[Python-Dev] Summary of Tracker Issues

Stephen J. Turnbull stephen at xemacs.org
Wed May 16 11:07:36 CEST 2007


Georg Brandl writes:

 > By requesting a registration form over and over, and recording all
 > questions. A human would then answer them, which is easily done for
 > 50 questions (provided that they are *not* targeted at experienced
 > Python programmers, which shouldn't be done).

We are not going to publish all 50 questions at once.

ISTM you need one only question requiring human attention at a time,
because once a spammer assigns a human (or inhuman of equivalent
intelligence) to cracking you, you're toast.  Use it for a short
period of time (days, maybe even weeks).  The crucial thing is that
questions (or site-specific answers that require reading comprehension
to obtain from the page) differ across sites; they must not be shared.

Now it's much faster for the human to simply do the registration on
the current question, and then point the spambot at the site and
vandalize 10,000 or so issues.  If we can force them to do that,
though, I think we're going to win.  (In a "scorched earth" sense,
maybe, but the spammers will get burned too.)

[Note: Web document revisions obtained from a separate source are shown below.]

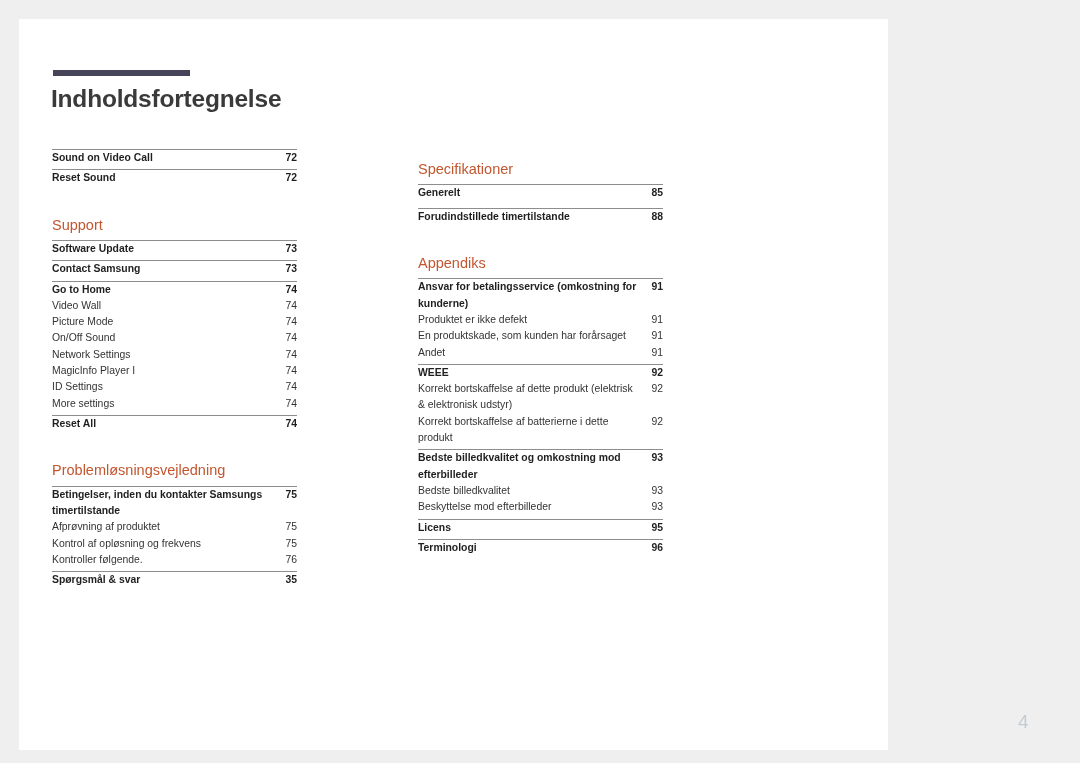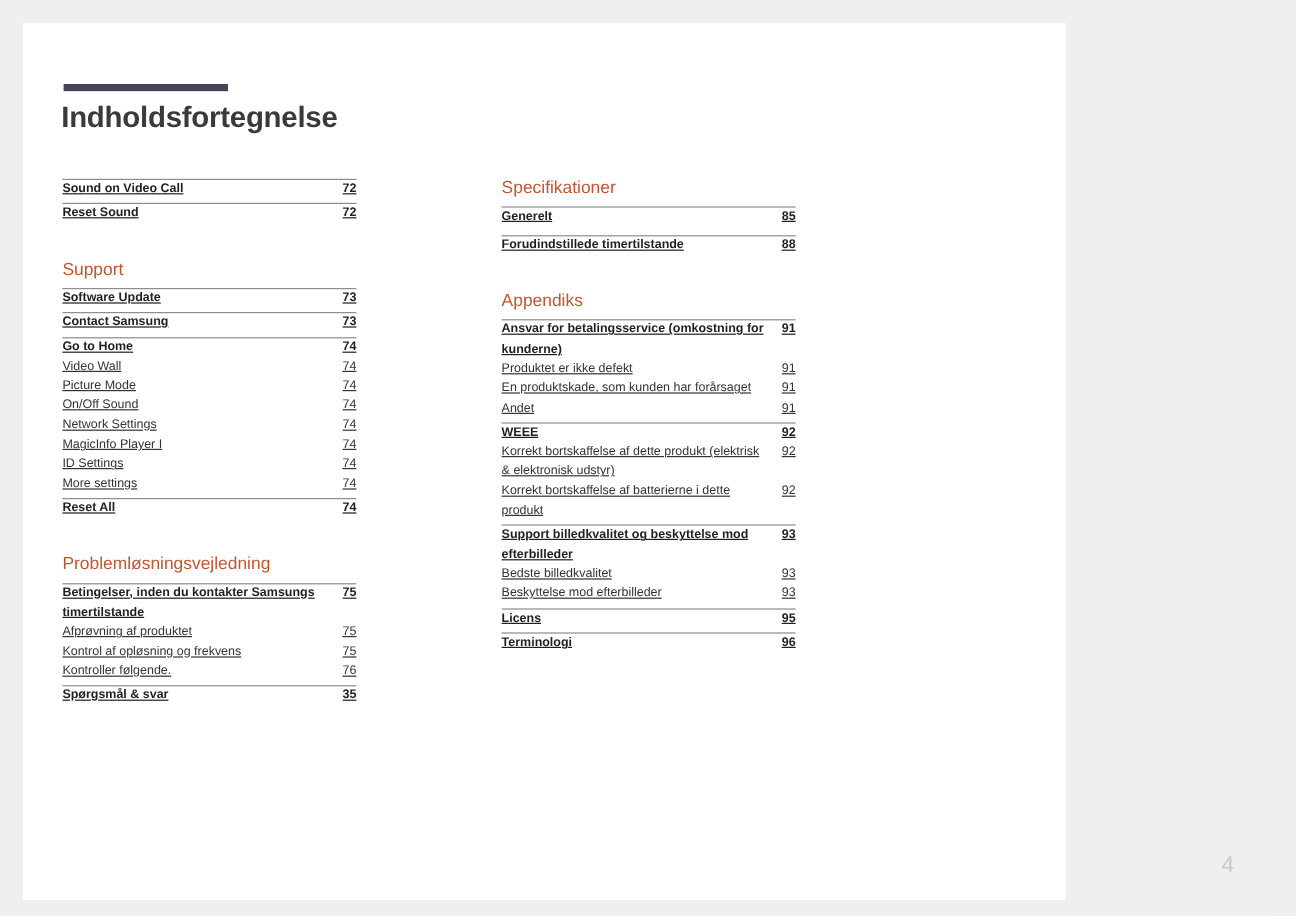--- a/index.html
+++ b/index.html
@@ -67,21 +67,20 @@
   .entry-group {
     border-top: 1px solid #8d8d8d;
   }
   .row {
     display: flex;
     align-items: flex-start;
     justify-content: space-between;
     font-size: 10.4px;
     line-height: 16.3px;
     color: #2b2b2b;
-    text-decoration: underline;
   }
   .row .label {
     flex: 1 1 auto;
     padding-right: 8px;
   }
   .row .pageno {
     flex: 0 0 auto;
     text-align: right;
     min-width: 16px;
   }
@@ -217,21 +216,21 @@
           </div>
           <div class="gap-group"></div>
           <div class="entry-group">
             <div class="row bold">
               <span class="label">Spørgsmål &amp; svar</span>
               <span class="pageno">35</span>
             </div>
           </div>
         </div>
       </div>
-    <div class="col col-right" id="col-right" style="top: 130px;">
+    <div class="col col-right" id="col-right" style="top: 142px;">
         <div class="section">
           <div class="section-title">Specifikationer</div>
           <div class="entry-group">
             <div class="row bold">
               <span class="label">Generelt</span>
               <span class="pageno">85</span>
             </div>
           </div>
           <div class="gap-group"></div>
           <div class="gap-group"></div>
@@ -274,21 +273,21 @@
               <span class="pageno">92</span>
             </div>
             <div class="row sub multiline">
               <span class="label">Korrekt bortskaffelse af batterierne i dette produkt</span>
               <span class="pageno">92</span>
             </div>
           </div>
           <div class="gap-group"></div>
           <div class="entry-group">
             <div class="row bold multiline">
-              <span class="label">Support billedkvalitet og beskyttelse mod efterbilleder</span>
+              <span class="label">Bedste billedkvalitet og omkostning mod efterbilleder</span>
               <span class="pageno">93</span>
             </div>
             <div class="row sub">
               <span class="label">Bedste billedkvalitet</span>
               <span class="pageno">93</span>
             </div>
             <div class="row sub">
               <span class="label">Beskyttelse mod efterbilleder</span>
               <span class="pageno">93</span>
             </div>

Note that one crucial aspect is to record the ID of the question that
each account authenticated with (at creation, not at login -- the
person's password is a different token).  Then have a Big Red Switch
that hides[1] all data entered by accounts that authenticated with that
question.  Of course admins only throw the switch on actually seeing
the spam, but since all data is associated with a creation token, you
can nuke all of it, even if the spammer has had forethought to create
multiple accounts with the Question of the Day, with *one* switch.
And if they try to save such an account for tomorrow, cool! they're
busted right there.

You can get smarter than that (ie, by only barring access to data by
accounts that touch more than a small number of issues in a short
period of time), if you wish, but that should be sufficient unless
you're getting dozens of new users during the validity period for a
given question.  I guess there will need to be a special token,
available only to accounts confirmed by admins, to recover accounts
for people who happen to have the same "birthday" as a spammer.

Footnotes: 
[1]  Ie, requires user action to become visible, and is tagged as
"possible spam".  This requires a new attribute on data items, and
some programming, but since roundup has to recreate the page for every
request (even if it caches, it has to do so for every new item; it's
not a problem to invalidate the cache and recreate, I bet), I think
it's probably not going to require huge amounts of extra effort or
changes in the basic design.

[2]  Probabilistically.  If the spammers are cracking your site on
average every 10 days, rotate the question every 5 days.  50 questions
means protection for most of a year in that case.